奈良山園は東久留米市で江戸時代から400年続く農家。林太郎さんは15代目だ。「消費者に届けるところまで考える生産者」を自称する。産業的に生産して流通に乗せるまでの農業ではなく、かといって、自給自足的な農業でもない。「どうしたら、循環型農業の良さや必要性を伝えられるか」をいつも考えている。
CSA LOOPに立ち上げ時から参加してきた野崎さんは、「農家が都心の生活者と触れ合う場としてマルシェがありますが、それとはまた違ったアクセスの仕方がいいなと思った」と言う。
奈良山園が、都市に開かれた農園として、季節ごとの摘み取り体験や援農ボランティアの受け入れを積極的に行なうのは、「それも都市の農家の役割」と考えるからだ。「東京に農家があることを知らない人は意外に多くて、近くに畑が広がっていても無関心だったりする。農業と生活者は分断されていると感じることがありますね」。だから、「CSA LOOPは、農家と生活者がつながって循環する仕組みがいい」。
野崎さんは、この仕組みを「実は江戸時代にあったもの」と指摘する。「江戸時代の下肥の仕組みと同じです」。
なるほど、確かにそうだ。当時の農業において、下肥は何よりの肥料だった。下肥買いが江戸の町で汲み取って、江戸に野菜を供給する近郊の農村へ運んだ。コンポストと排泄物の違いはあれど、生産物と廃棄物の循環という意味では同じ。ちなみに、今春公開された映画『せかいのおきく』(脚本・監督:阪本順治)には、下肥買いを生業とする青年がメインの役で登場する。

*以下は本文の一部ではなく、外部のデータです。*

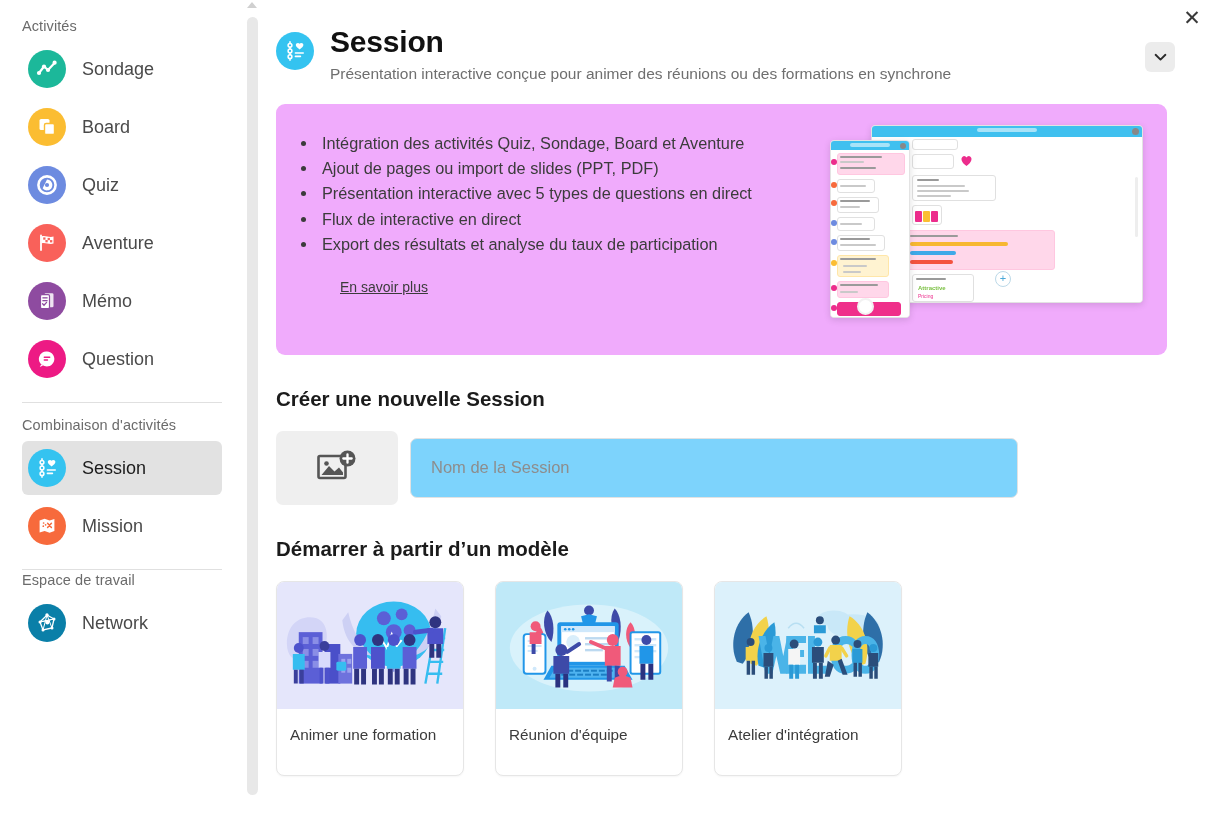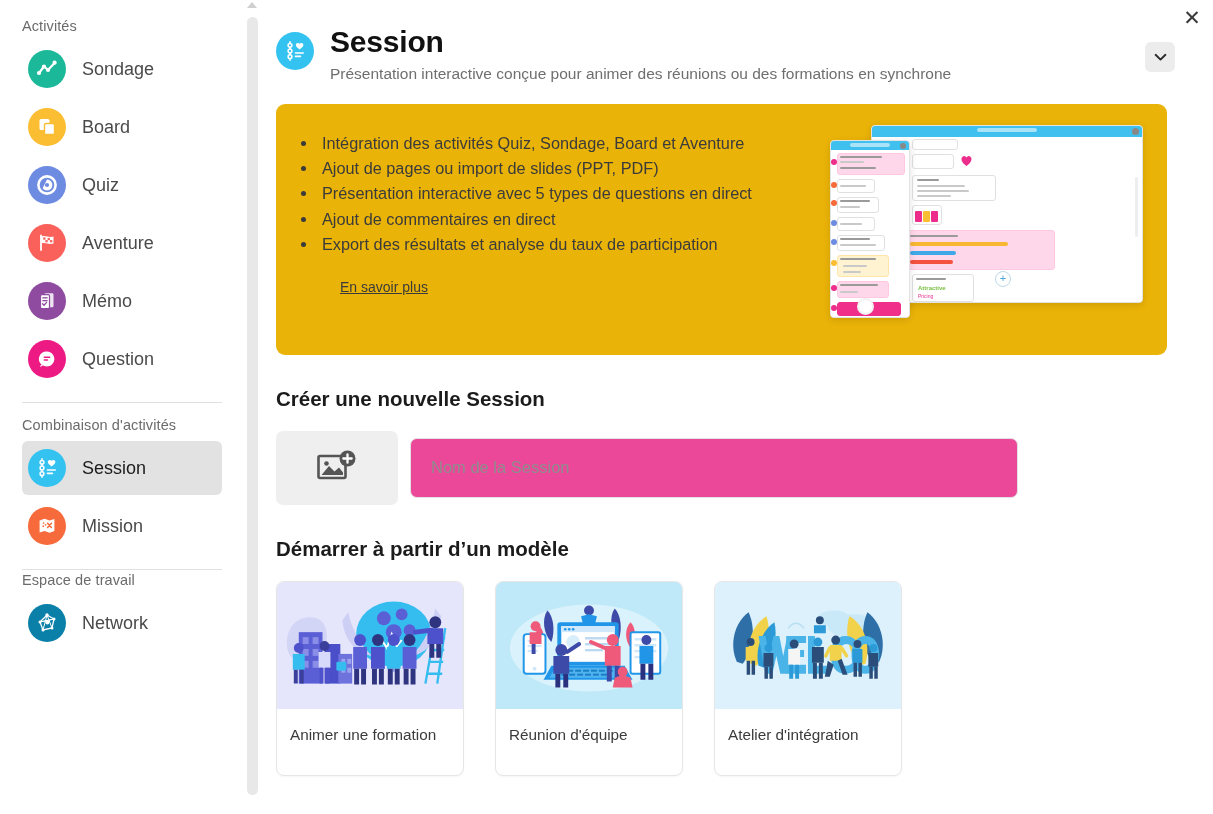--- a/index.html
+++ b/index.html
@@ -147,7 +147,7 @@
   .info-panel {
     margin: 21px 0 0 18px;
     margin-right: 26px;
-    background: #eab308;
+    background: #f0abfc;
     border-radius: 9px;
     height: 251px;
     position: relative;

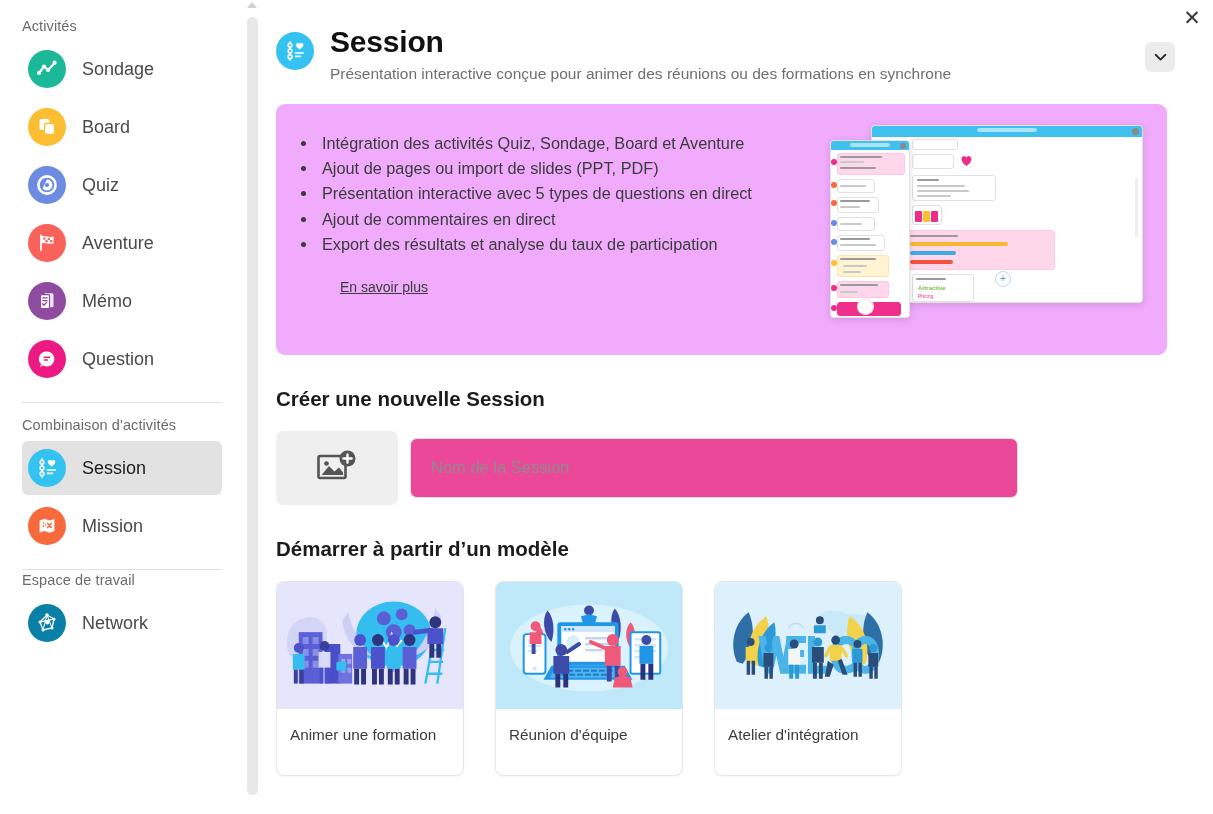--- a/index.html
+++ b/index.html
@@ -469,7 +469,7 @@
         <li>Intégration des activités Quiz, Sondage, Board et Aventure</li>
         <li>Ajout de pages ou import de slides (PPT, PDF)</li>
         <li>Présentation interactive avec 5 types de questions en direct</li>
-        <li>Ajout de commentaires en direct</li>
+        <li>Flux de interactive en direct</li>
         <li>Export des résultats et analyse du taux de participation</li>
       </ul>
       <a class="learn-more">En savoir plus</a>

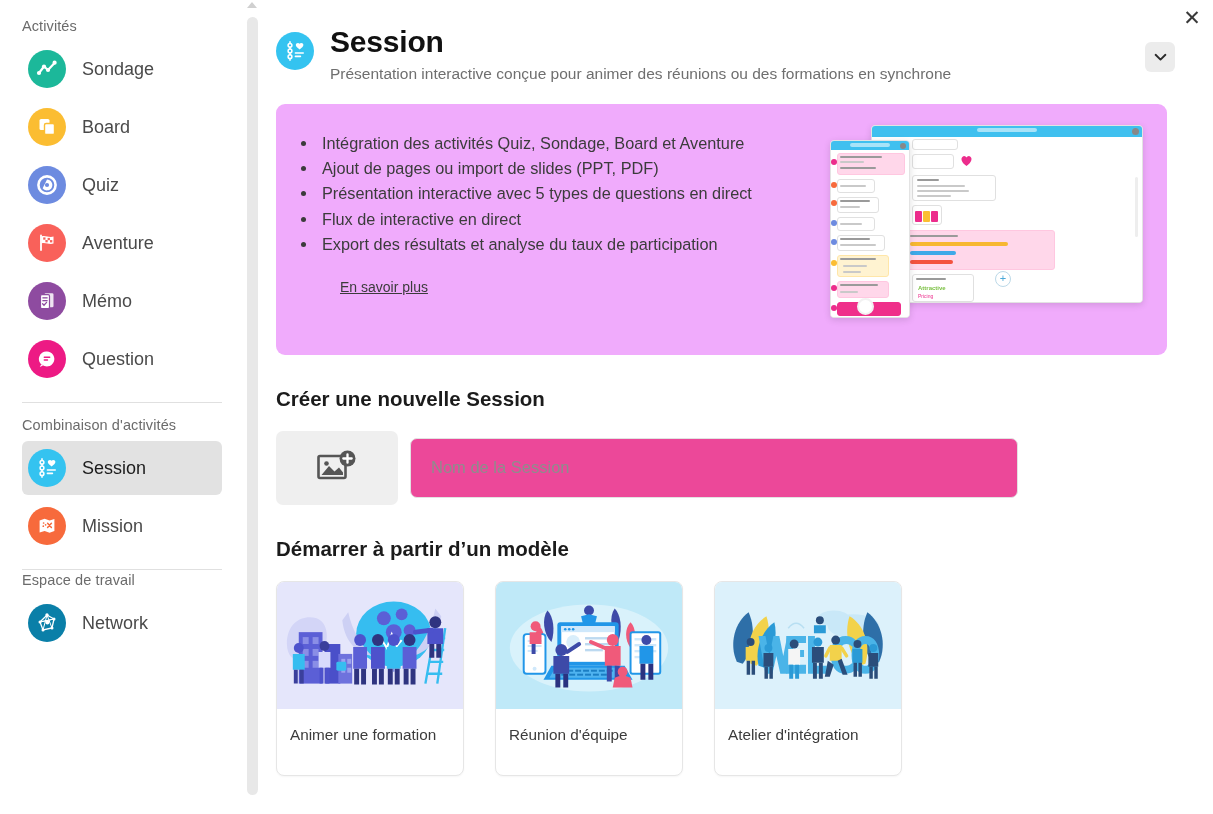--- a/index.html
+++ b/index.html
@@ -243,7 +243,7 @@
     height: 60px;
     border: 1px solid #e2e2e2;
     border-radius: 7px;
-    background: #ec4899;
+    background: #7dd3fc;
     font-size: 16.5px;
     color: #333;
     padding: 0 20px;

「CSA LOOPでは、僕たち農家が野菜を届け、コンポストを持ち帰る。資源の無駄がないだけでなく、輸送コストの無駄もない」。日本でCSAが海外ほど広まらないのは、宅配や産直が浸透しているせいだが、「輸送エネルギーやコストを考えると、CSA LOOPのような近い距離でやりとりする関係の築き方は意味があると思いますね」。
ピーター・ラビットの教え
ところで、平間さんが現在の仕事をするきっかけは、ピーター・ラビットだったという。
「家業が不動産業だったこともあって、不動産に興味を持ち、大学卒業後は三菱UFJ信託銀行に就職しました」
同行のイメージキャラクター、ピーター・ラビットには「絵本の売り上げで、地域の環境を守る」という仕組みがあって、それに共感したからでもある。
著者のビアトリクス・ポターは、作品の舞台となった湖水地方の自然を遺したいとの思いから、自然景観や建物の保護を目的とするナショナル・トラスト運動に参加していた。絵本で得た収入で次々と土地を購入し、亡くなると、遺言で4000エーカーの土地をナショナル・トラストに託す。そのおかげで今も大切に維持・管理され、2017年、湖水地方の文化的景観はユネスコ世界遺産に登録された。
「それがビジネスのあるべき姿じゃないかと思うんですね」と平間さん。そういう仕組みを作ってみたい。農家が野菜を作る。生活者がそれを買う。そこにコンポストが伴うことで、野菜を売り買いするビジネスが循環を生み、環境保全にほんの少し役立てる。ボランティアではなくビジネスだから、ループは回り続けられる。
グラデーションのあるコミュニティが社会に安心を生み出す
平間さんは、CSA LOOPにもうひとつの思いを込めた。それは、コミュニティとして機能することだ。
カフェやマルシェを拠点にした理由もそこにある。野菜の受け渡しの際に、農家と購入者が会話し、購入者同士がコーヒーを飲みながら近況を語り合い、交流を深めてほしい。
「世界で紛争が絶えず、気候変動による自然災害が増加するこの時代、都市生活者にとって、食べ物の作り手である農家とつながって得られる安心は大きい。また、生活者同士が食を中心に据えたコミュニティを形成できたら、それもまた心の支えになり、生活の質を上げてくれるでしょう」
その時、コミュニティへの関わり方にはグラデーションがあっていいと平間さんは思う。価値観や働き方が多様化しているのだから、みんながみんな同じような関わり方でなくていい。グラデーションという“寛容性”が、誰もが安心して参加できる持続可能なコミュニティを生むはずだ。
少子高齢化が進み、かつては子育て仲間でつながっていた親同士のコミュニティが、日本各地で消失しつつある。都市部ではすでにご近所付き合いはないに等しい。そうなると、住民の結束力や解決力が発揮されにくくなる。ということを、平間さんは2019年の千葉台風被害時に出身地佐倉市で経験した。
「大きな課題も小さな課題もそれぞれの地域で解決していく、自律分散型のコミュニティをつくる必要があると感じた。それって、中央集権的に国や都がつくる仕組みではないし、大きな流通からは生まれない」
カフェがあれば人が集まり、コミュニケーションが活性化する。マーケットがあれば、人とモノが行き交いビジネスが生まれる。CSA LOOPは、しなやかで強靭な社会をつくる道筋のひとつになろうとしている。